Jo supported fundraising strategies of the African Braille Centre, bringing in many, many dollars along the way, while Gareth helped a growing, dynamic charity (http://www.andy.or.ke) supporting young Kenyans with disabilities to take control of their own lives become a respected, national voice in the disability movement.

This blog was part postcard home, part document of the VSO experience for any prospective volunteers, and now occasional home for any leftovers form our time out there - connections to Kenya, to disability, or to our partner organisations.

Tuesday 2 August 2011

My name is not Mzungo

In Kenya if you are a white person you cannot escape the word Mzungo following you around wherever you go. Commonly thought to mean ‘white person’ a quick internet search states that there are many different interpretations of this Swahili-based word, from ‘stranger’ or ‘person of foreign decent’ to the more interesting ‘one who wanders aimlessly’ or ‘ one who runs around in circles’, describing the way Africans saw early European traders and missionaries. The word, or a derivative of it, is used in most Bantu languages of East, Central and Southern Africa.
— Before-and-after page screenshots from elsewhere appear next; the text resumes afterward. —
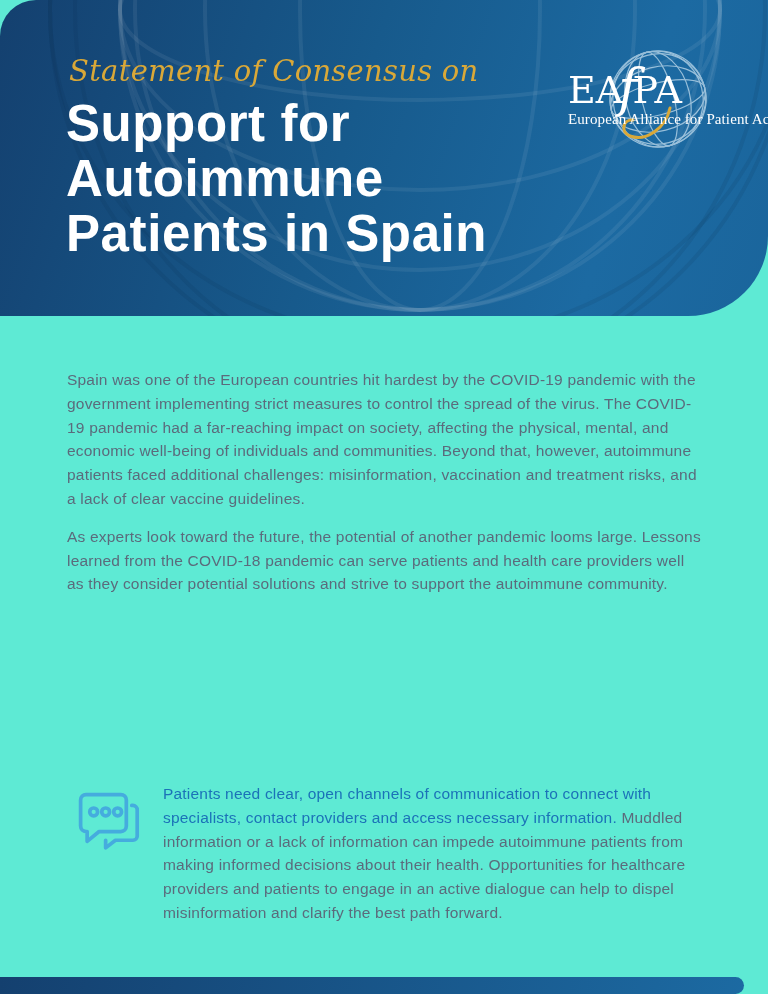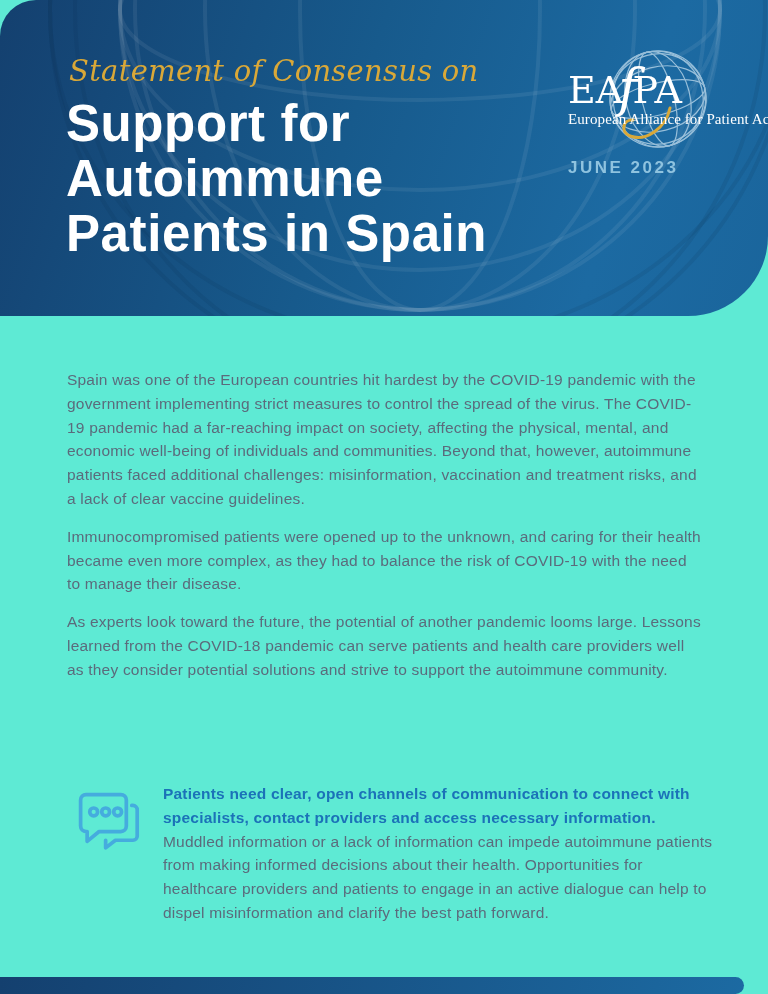--- a/index.html
+++ b/index.html
@@ -119,7 +119,6 @@
         <path d="M54,2 C50,22 30,36 14,30 C4,26 7,13 17,14" fill="none" stroke="#D9A838" stroke-width="3" stroke-linecap="round"></path>
       </svg>
       <div class="logo-tagline">European Alliance for Patient Access</div>
-      <div class="logo-date">JUNE 2023</div>
     </div>
   </div>
 

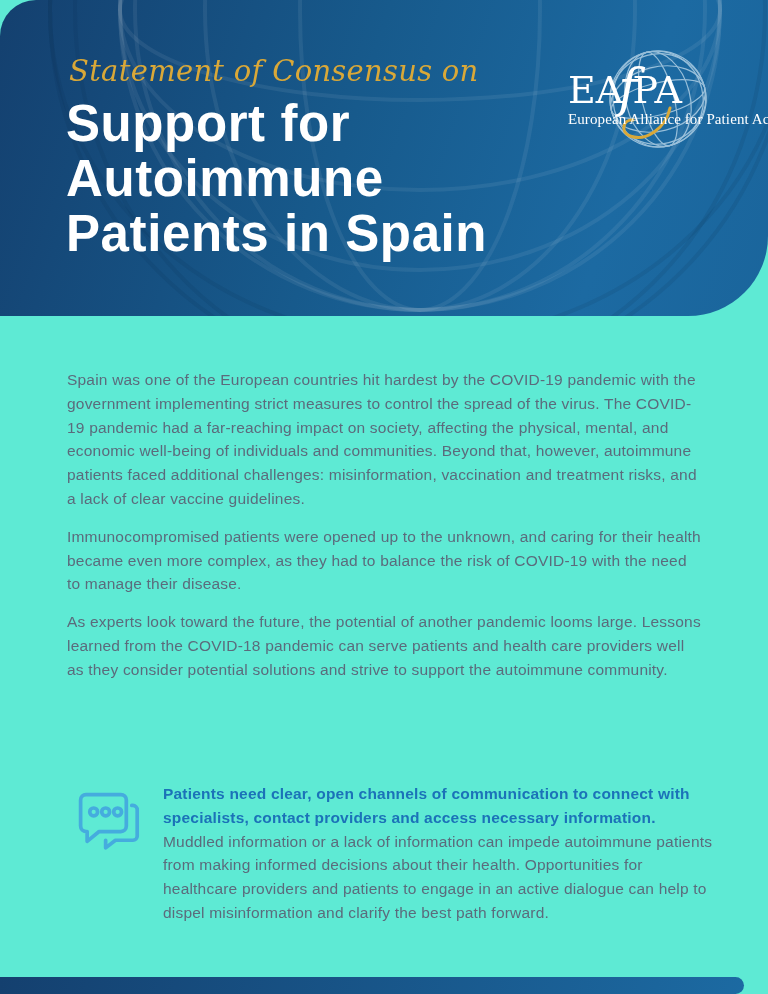--- a/index.html
+++ b/index.html
@@ -124,7 +124,6 @@
 
   <div class="content">
     <p>Spain was one of the European countries hit hardest by the COVID-19 pandemic with the government implementing strict measures to control the spread of the virus. The COVID-19 pandemic had a far-reaching impact on society, affecting the physical, mental, and economic well-being of individuals and communities. Beyond that, however, autoimmune patients faced additional challenges: misinformation, vaccination and treatment risks, and a lack of clear vaccine guidelines.</p>
-    <p>Immunocompromised patients were opened up to the unknown, and caring for their health became even more complex, as they had to balance the risk of COVID-19 with the need to manage their disease.</p>
     <p>As experts look toward the future, the potential of another pandemic looms large. Lessons learned from the COVID-18 pandemic can serve patients and health care providers well as they consider potential solutions and strive to support the autoimmune community.</p>
   </div>
 

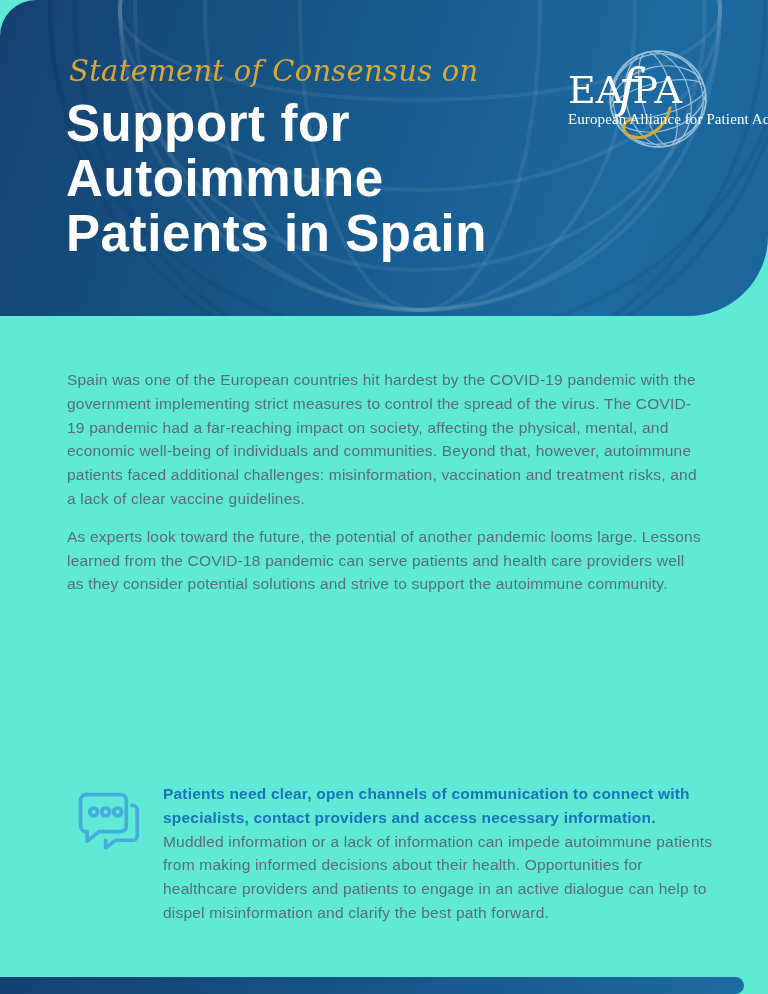--- a/index.html
+++ b/index.html
@@ -64,7 +64,7 @@
   .callout-text {
     flex:1; color:#5B6B7C; font-size:15.5px; line-height:23.8px; letter-spacing:0.2px;
   }
-  .callout-text .strong { color:#1B72B8; font-weight:bold; }
+  .callout-text .strong { color:#1B72B8; font-weight:normal; }
 
   
   .footer-bar {

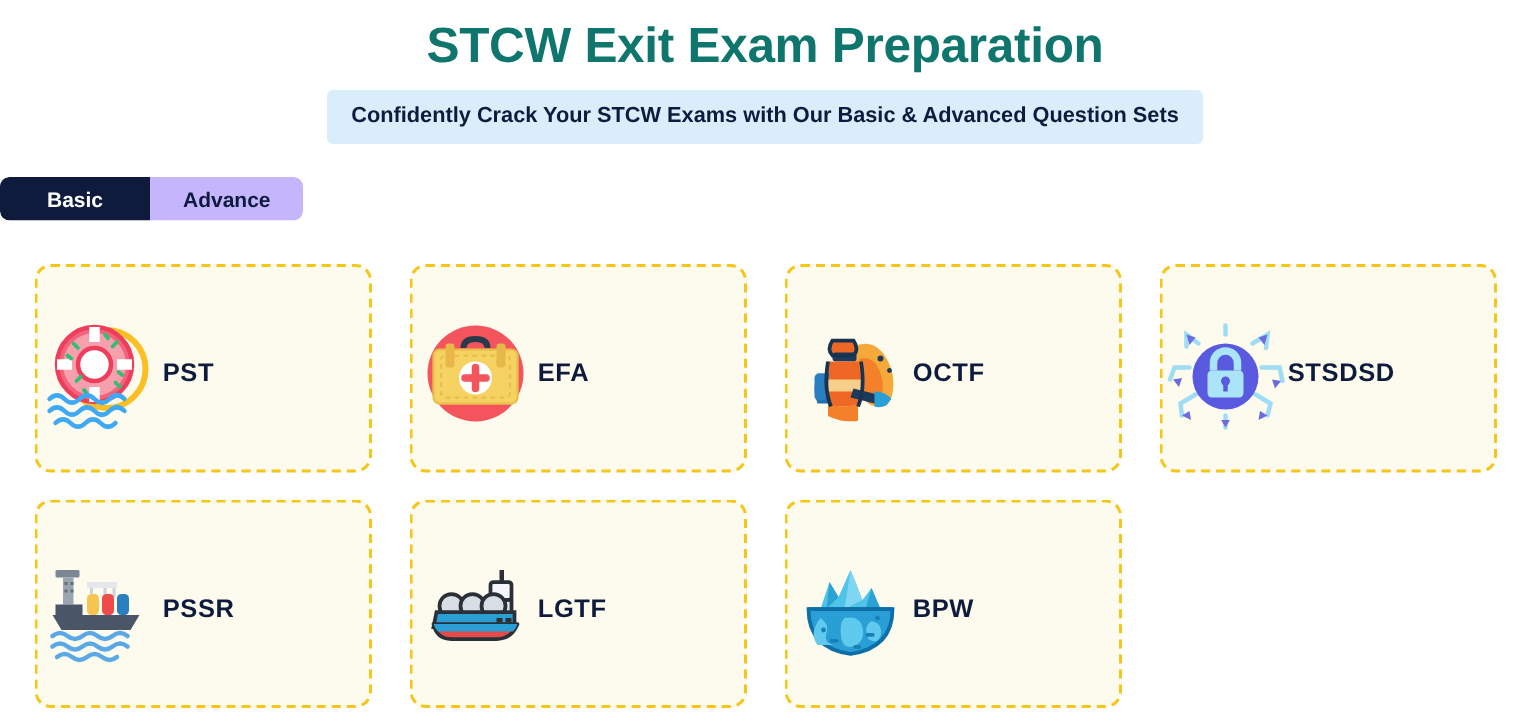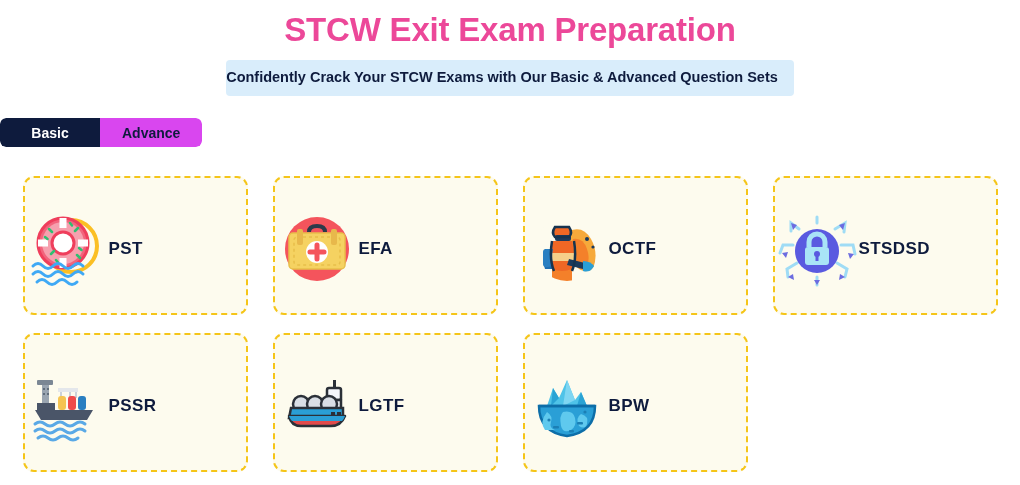--- a/index.html
+++ b/index.html
@@ -24,7 +24,7 @@
     text-align: center;
     font-size: 33px;
     font-weight: bold;
-    color: #ec4899;
+    color: #0f766e;
     letter-spacing: -0.2px;
     margin: 0;
     padding-top: 9px;

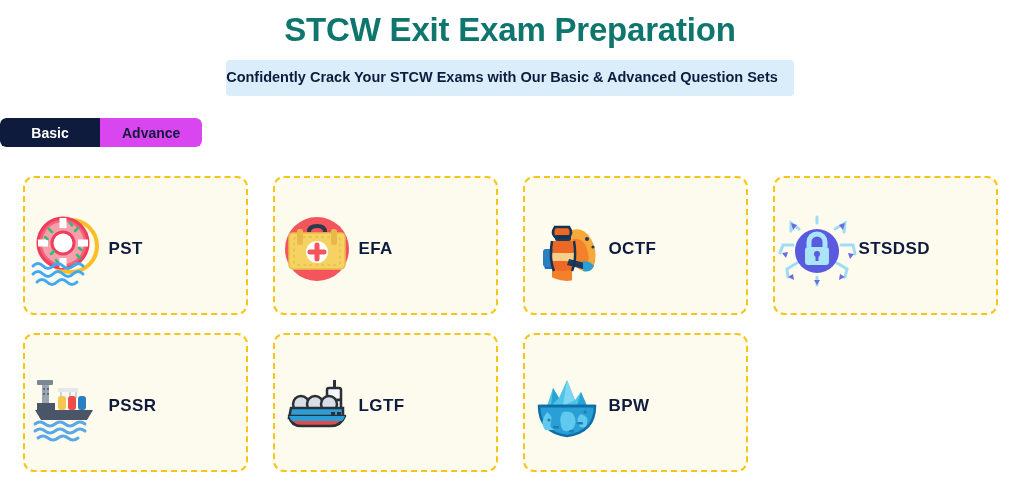--- a/index.html
+++ b/index.html
@@ -41,7 +41,7 @@
     font-size: 14.5px;
     font-weight: bold;
     border-radius: 4px;
-    padding: 9px 16px 10px 0;
+    padding: 9px 16px 10px 16px;
     line-height: 17px;
     white-space: nowrap;
   }

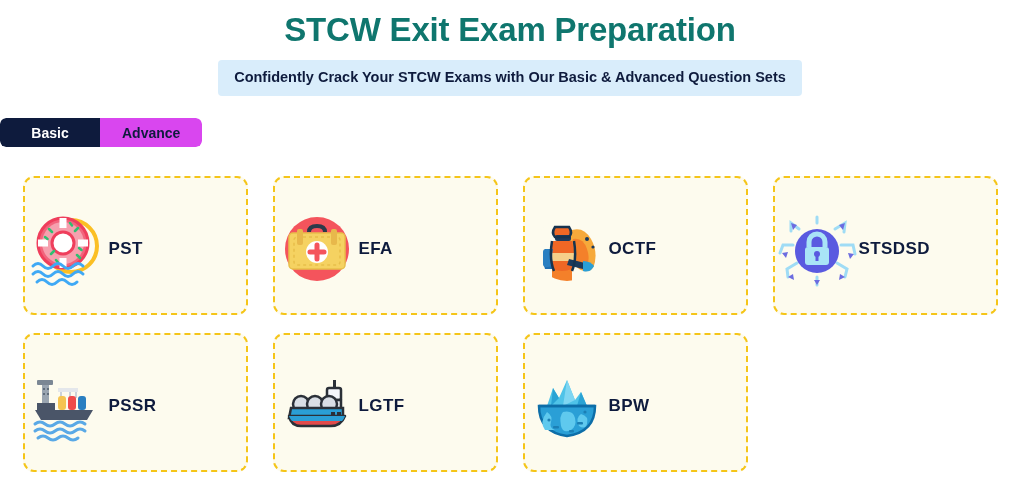--- a/index.html
+++ b/index.html
@@ -76,7 +76,7 @@
     min-width: 100px;
   }
   .toggle-btn.inactive {
-    background: #d946ef;
+    background: #c4b5fd;
     color: #0e1b3d;
     border-radius: 0 6px 6px 0;
     min-width: 100px;

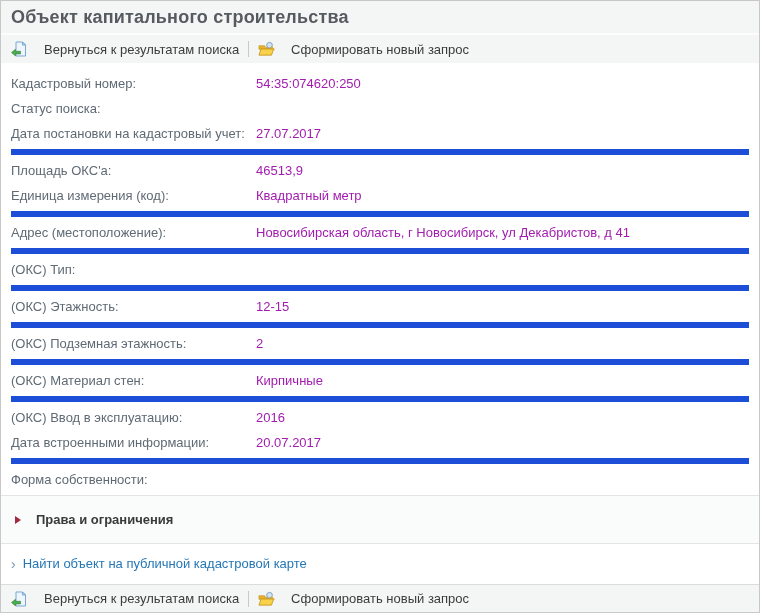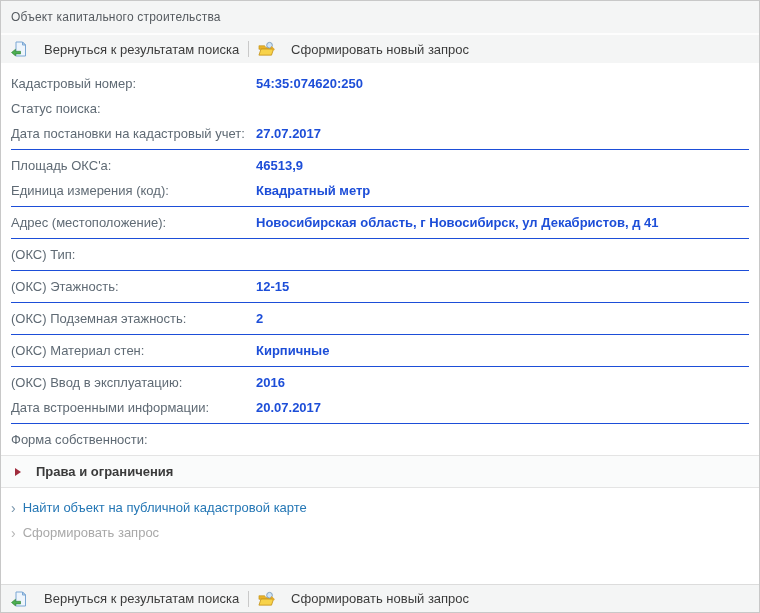--- a/index.html
+++ b/index.html
@@ -24,7 +24,7 @@
     padding:0 10px;
   }
   .header h1 {
-    font-size:12px; font-weight:400; color:#565b60;
+    font-size:18px; font-weight:700; color:#565b60;
     letter-spacing:.2px;
   }
   

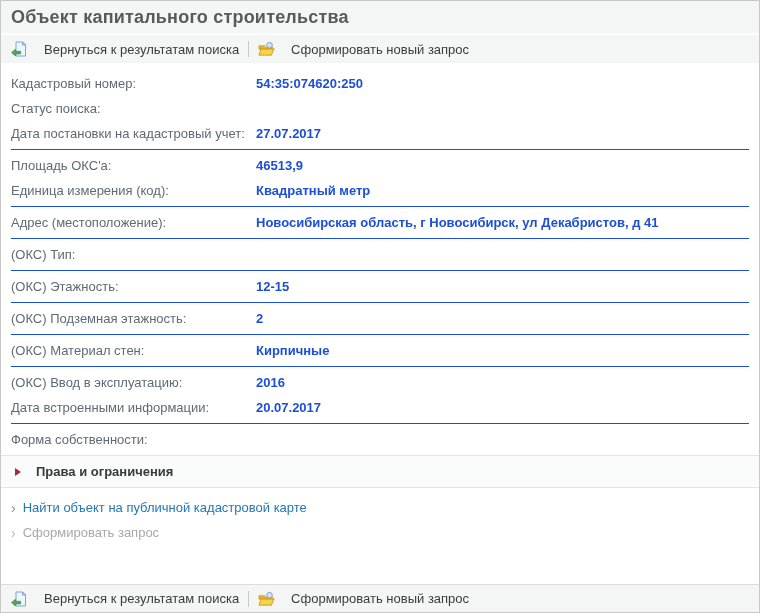--- a/index.html
+++ b/index.html
@@ -49,7 +49,7 @@
     flex:1 1 auto; background:#fff;
     padding:5px 10px 0 10px; overflow:hidden;
   }
-  .group { border-bottom:1px solid #1d4ed8; padding:3px 0; }
+  .group { border-bottom:6px solid #1d4ed8; padding:3px 0; }
   .group.no-border { border-bottom:none; }
   .field-row { display:flex; padding:3px 0; line-height:19px; }
   .field-label { flex:0 0 245px; color:#5f6a74; }

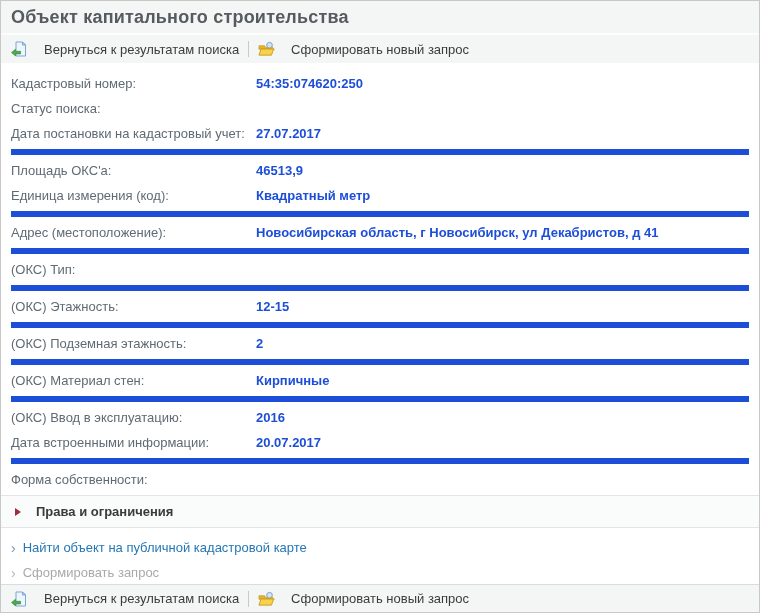--- a/index.html
+++ b/index.html
@@ -53,7 +53,7 @@
   .group.no-border { border-bottom:none; }
   .field-row { display:flex; padding:3px 0; line-height:19px; }
   .field-label { flex:0 0 245px; color:#5f6a74; }
-  .field-value { flex:1 1 auto; font-weight:bold; color:#1d4ed8; padding-right:28px; }
+  .field-value { flex:1 1 auto; font-weight:normal; color:#a21caf; padding-right:28px; }
   
   .rights-band {
     margin:0 -10px;

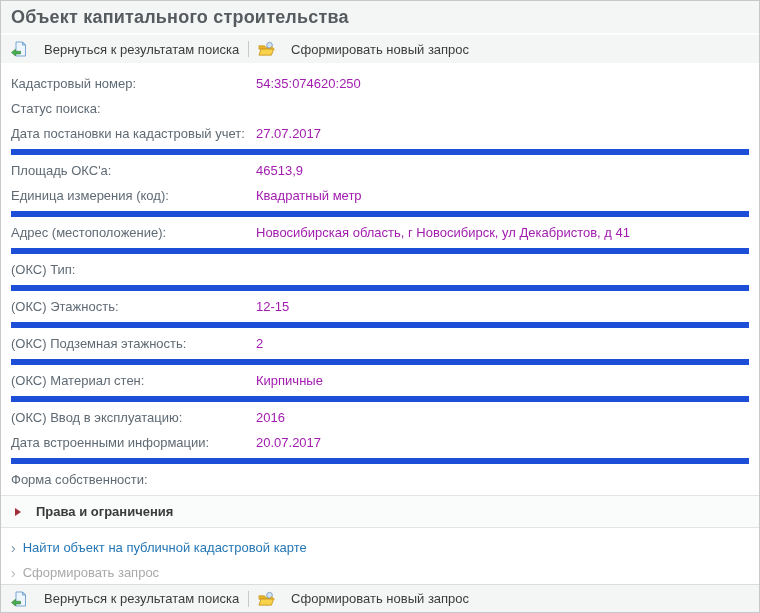--- a/index.html
+++ b/index.html
@@ -60,7 +60,7 @@
     background:#fafbfb;
     border-top:1px solid #e4e4e4;
     border-bottom:1px solid #e4e4e4;
-    height:33px;
+    height:49px;
     display:flex; align-items:center;
     padding:0 14px; cursor:pointer;
   }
But ever since we arrived in Kenya and could be forgiven for thinking that this word was pinned on our backs and people thought it was our name I have been trying to grapple with the question, is it racist?

Fresh from a recent visit home where we savoured the anonymity of UK life I came straight back to shouts of ‘Mzungo how are you’ (the regular favourite). The first and second person to ask this on my 10 minute stroll out at lunchtimes will usually receive a short ‘very well thanks’ from me, the third or fourth a polite smile but no answer but by the fifth and sixth person it is down to completely ignoring them or a not very polite reply. Some people who say this act like they just can’t suppress it and the excitement of seeing you makes them blurt out the term despite themselves, others you sense deliver the word with much more ill feeling. VSO training asks you to think about what it will be like to live as a minority and if you are prepared for that, I thought on the whole I was but I didn’t expect that on a daily basis people would feel the need to remind me that I am different to them.

Obviously this minor inconvenience in my daily routine does not compare with the discrimination that thousands of people across the world have suffered and continue to suffer as a result of their race and I am well aware that we are not stopped from doing anything, prohibited from certain places or abused in any way. We are however treated differently as a result of our skin colour, mostly based on the assumption that we have lots of money, or according to children in Mombasa, lots of sweets that we will happily give out. But it is the notion of pointing out someone’s difference that makes me uncomfortable, and surely in some way that is discrimination?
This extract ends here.